TO DO |
Could you repeat every record below exactly as written?

EXTRACTED INFORMATION |
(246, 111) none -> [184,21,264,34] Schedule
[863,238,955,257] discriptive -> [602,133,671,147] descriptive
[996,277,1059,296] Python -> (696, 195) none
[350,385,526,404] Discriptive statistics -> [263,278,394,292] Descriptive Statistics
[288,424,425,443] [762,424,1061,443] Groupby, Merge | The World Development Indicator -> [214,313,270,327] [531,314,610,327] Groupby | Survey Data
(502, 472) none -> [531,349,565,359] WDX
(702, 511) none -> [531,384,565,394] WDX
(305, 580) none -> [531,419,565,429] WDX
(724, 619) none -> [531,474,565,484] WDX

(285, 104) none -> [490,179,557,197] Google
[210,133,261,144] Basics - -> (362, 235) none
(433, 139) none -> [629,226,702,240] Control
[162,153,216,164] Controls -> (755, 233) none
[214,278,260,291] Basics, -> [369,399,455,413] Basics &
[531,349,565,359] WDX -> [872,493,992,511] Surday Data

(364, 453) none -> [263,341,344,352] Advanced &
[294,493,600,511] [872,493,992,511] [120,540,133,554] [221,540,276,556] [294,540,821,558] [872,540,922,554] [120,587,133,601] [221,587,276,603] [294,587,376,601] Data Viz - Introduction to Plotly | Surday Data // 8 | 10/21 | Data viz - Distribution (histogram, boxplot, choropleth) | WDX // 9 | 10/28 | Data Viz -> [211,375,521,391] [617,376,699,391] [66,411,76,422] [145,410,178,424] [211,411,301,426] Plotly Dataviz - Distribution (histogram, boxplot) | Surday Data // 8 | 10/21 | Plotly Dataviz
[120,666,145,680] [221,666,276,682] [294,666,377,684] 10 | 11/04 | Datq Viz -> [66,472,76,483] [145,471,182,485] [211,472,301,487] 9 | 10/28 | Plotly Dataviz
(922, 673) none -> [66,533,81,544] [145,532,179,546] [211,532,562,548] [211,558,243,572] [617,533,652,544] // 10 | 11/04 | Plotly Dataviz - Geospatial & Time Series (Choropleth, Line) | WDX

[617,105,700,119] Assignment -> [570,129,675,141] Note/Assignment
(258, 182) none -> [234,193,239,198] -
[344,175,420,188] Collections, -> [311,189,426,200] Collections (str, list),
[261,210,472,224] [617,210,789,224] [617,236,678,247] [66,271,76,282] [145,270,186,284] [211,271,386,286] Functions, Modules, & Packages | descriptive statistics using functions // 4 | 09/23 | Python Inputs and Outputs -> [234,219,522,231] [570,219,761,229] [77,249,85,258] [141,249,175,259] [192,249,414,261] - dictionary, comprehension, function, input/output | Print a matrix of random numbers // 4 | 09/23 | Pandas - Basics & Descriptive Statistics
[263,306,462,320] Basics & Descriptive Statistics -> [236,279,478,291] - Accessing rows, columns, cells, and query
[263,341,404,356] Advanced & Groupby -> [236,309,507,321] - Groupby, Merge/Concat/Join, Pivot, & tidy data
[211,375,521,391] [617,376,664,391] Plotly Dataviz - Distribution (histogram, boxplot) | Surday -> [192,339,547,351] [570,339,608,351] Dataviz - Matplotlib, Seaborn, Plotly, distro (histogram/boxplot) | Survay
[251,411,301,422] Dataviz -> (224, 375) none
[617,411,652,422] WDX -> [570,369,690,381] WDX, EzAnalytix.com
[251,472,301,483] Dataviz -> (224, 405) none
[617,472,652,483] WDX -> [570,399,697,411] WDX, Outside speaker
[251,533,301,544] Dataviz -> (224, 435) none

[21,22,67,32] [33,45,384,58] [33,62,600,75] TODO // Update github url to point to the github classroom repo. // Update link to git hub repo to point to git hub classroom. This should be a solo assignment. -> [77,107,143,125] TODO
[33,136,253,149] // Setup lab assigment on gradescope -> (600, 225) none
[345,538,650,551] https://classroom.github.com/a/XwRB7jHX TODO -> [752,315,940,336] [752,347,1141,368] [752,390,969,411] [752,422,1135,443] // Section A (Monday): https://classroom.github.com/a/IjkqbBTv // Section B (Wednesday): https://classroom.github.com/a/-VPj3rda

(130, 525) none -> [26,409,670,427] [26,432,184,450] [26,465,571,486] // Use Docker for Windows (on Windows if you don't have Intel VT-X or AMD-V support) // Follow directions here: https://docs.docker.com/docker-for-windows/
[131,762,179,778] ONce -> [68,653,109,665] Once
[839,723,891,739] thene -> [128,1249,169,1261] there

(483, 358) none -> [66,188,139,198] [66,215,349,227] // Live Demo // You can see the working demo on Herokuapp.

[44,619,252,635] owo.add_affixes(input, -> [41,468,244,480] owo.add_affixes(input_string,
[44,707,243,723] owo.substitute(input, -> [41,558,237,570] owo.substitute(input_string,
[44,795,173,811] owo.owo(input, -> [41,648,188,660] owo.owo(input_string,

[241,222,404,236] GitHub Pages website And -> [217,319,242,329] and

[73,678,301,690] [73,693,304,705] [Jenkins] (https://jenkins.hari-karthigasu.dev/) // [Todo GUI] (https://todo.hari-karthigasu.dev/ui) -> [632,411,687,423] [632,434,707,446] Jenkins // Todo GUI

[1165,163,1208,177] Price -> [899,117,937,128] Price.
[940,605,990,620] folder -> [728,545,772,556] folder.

RESPONSE TO THIS EXERCISE |
(246, 111) none -> [184,21,264,34] Schedule
[863,238,955,257] discriptive -> [602,133,671,147] descriptive
[996,277,1059,296] Python -> (696, 195) none
[350,385,526,404] Discriptive statistics -> [263,278,394,292] Descriptive Statistics
[288,424,425,443] [762,424,1061,443] Groupby, Merge | The World Development Indicator -> [214,313,270,327] [531,314,610,327] Groupby | Survey Data
(502, 472) none -> [531,349,565,359] WDX
(702, 511) none -> [531,384,565,394] WDX
(305, 580) none -> [531,419,565,429] WDX
(724, 619) none -> [531,474,565,484] WDX

(285, 104) none -> [490,179,557,197] Google
[210,133,261,144] Basics - -> (362, 235) none
(433, 139) none -> [629,226,702,240] Control
[162,153,216,164] Controls -> (755, 233) none
[214,278,260,291] Basics, -> [369,399,455,413] Basics &
[531,349,565,359] WDX -> [872,493,992,511] Surday Data

(364, 453) none -> [263,341,344,352] Advanced &
[294,493,600,511] [872,493,992,511] [120,540,133,554] [221,540,276,556] [294,540,821,558] [872,540,922,554] [120,587,133,601] [221,587,276,603] [294,587,376,601] Data Viz - Introduction to Plotly | Surday Data // 8 | 10/21 | Data viz - Distribution (histogram, boxplot, choropleth) | WDX // 9 | 10/28 | Data Viz -> [211,375,521,391] [617,376,699,391] [66,411,76,422] [145,410,178,424] [211,411,301,426] Plotly Dataviz - Distribution (histogram, boxplot) | Surday Data // 8 | 10/21 | Plotly Dataviz
[120,666,145,680] [221,666,276,682] [294,666,377,684] 10 | 11/04 | Datq Viz -> [66,472,76,483] [145,471,182,485] [211,472,301,487] 9 | 10/28 | Plotly Dataviz
(922, 673) none -> [66,533,81,544] [145,532,179,546] [211,532,562,548] [211,558,243,572] [617,533,652,544] // 10 | 11/04 | Plotly Dataviz - Geospatial & Time Series (Choropleth, Line) | WDX

[617,105,700,119] Assignment -> [570,129,675,141] Note/Assignment
(258, 182) none -> [234,193,239,198] -
[344,175,420,188] Collections, -> [311,189,426,200] Collections (str, list),
[261,210,472,224] [617,210,789,224] [617,236,678,247] [66,271,76,282] [145,270,186,284] [211,271,386,286] Functions, Modules, & Packages | descriptive statistics using functions // 4 | 09/23 | Python Inputs and Outputs -> [234,219,522,231] [570,219,761,229] [77,249,85,258] [141,249,175,259] [192,249,414,261] - dictionary, comprehension, function, input/output | Print a matrix of random numbers // 4 | 09/23 | Pandas - Basics & Descriptive Statistics
[263,306,462,320] Basics & Descriptive Statistics -> [236,279,478,291] - Accessing rows, columns, cells, and query
[263,341,404,356] Advanced & Groupby -> [236,309,507,321] - Groupby, Merge/Concat/Join, Pivot, & tidy data
[211,375,521,391] [617,376,664,391] Plotly Dataviz - Distribution (histogram, boxplot) | Surday -> [192,339,547,351] [570,339,608,351] Dataviz - Matplotlib, Seaborn, Plotly, distro (histogram/boxplot) | Survay
[251,411,301,422] Dataviz -> (224, 375) none
[617,411,652,422] WDX -> [570,369,690,381] WDX, EzAnalytix.com
[251,472,301,483] Dataviz -> (224, 405) none
[617,472,652,483] WDX -> [570,399,697,411] WDX, Outside speaker
[251,533,301,544] Dataviz -> (224, 435) none

[21,22,67,32] [33,45,384,58] [33,62,600,75] TODO // Update github url to point to the github classroom repo. // Update link to git hub repo to point to git hub classroom. This should be a solo assignment. -> [77,107,143,125] TODO
[33,136,253,149] // Setup lab assigment on gradescope -> (600, 225) none
[345,538,650,551] https://classroom.github.com/a/XwRB7jHX TODO -> [752,315,940,336] [752,347,1141,368] [752,390,969,411] [752,422,1135,443] // Section A (Monday): https://classroom.github.com/a/IjkqbBTv // Section B (Wednesday): https://classroom.github.com/a/-VPj3rda

(130, 525) none -> [26,409,670,427] [26,432,184,450] [26,465,571,486] // Use Docker for Windows (on Windows if you don't have Intel VT-X or AMD-V support) // Follow directions here: https://docs.docker.com/docker-for-windows/
[131,762,179,778] ONce -> [68,653,109,665] Once
[839,723,891,739] thene -> [128,1249,169,1261] there

(483, 358) none -> [66,188,139,198] [66,215,349,227] // Live Demo // You can see the working demo on Herokuapp.

[44,619,252,635] owo.add_affixes(input, -> [41,468,244,480] owo.add_affixes(input_string,
[44,707,243,723] owo.substitute(input, -> [41,558,237,570] owo.substitute(input_string,
[44,795,173,811] owo.owo(input, -> [41,648,188,660] owo.owo(input_string,

[241,222,404,236] GitHub Pages website And -> [217,319,242,329] and

[73,678,301,690] [73,693,304,705] [Jenkins] (https://jenkins.hari-karthigasu.dev/) // [Todo GUI] (https://todo.hari-karthigasu.dev/ui) -> [632,411,687,423] [632,434,707,446] Jenkins // Todo GUI

[1165,163,1208,177] Price -> [899,117,937,128] Price.
[940,605,990,620] folder -> [728,545,772,556] folder.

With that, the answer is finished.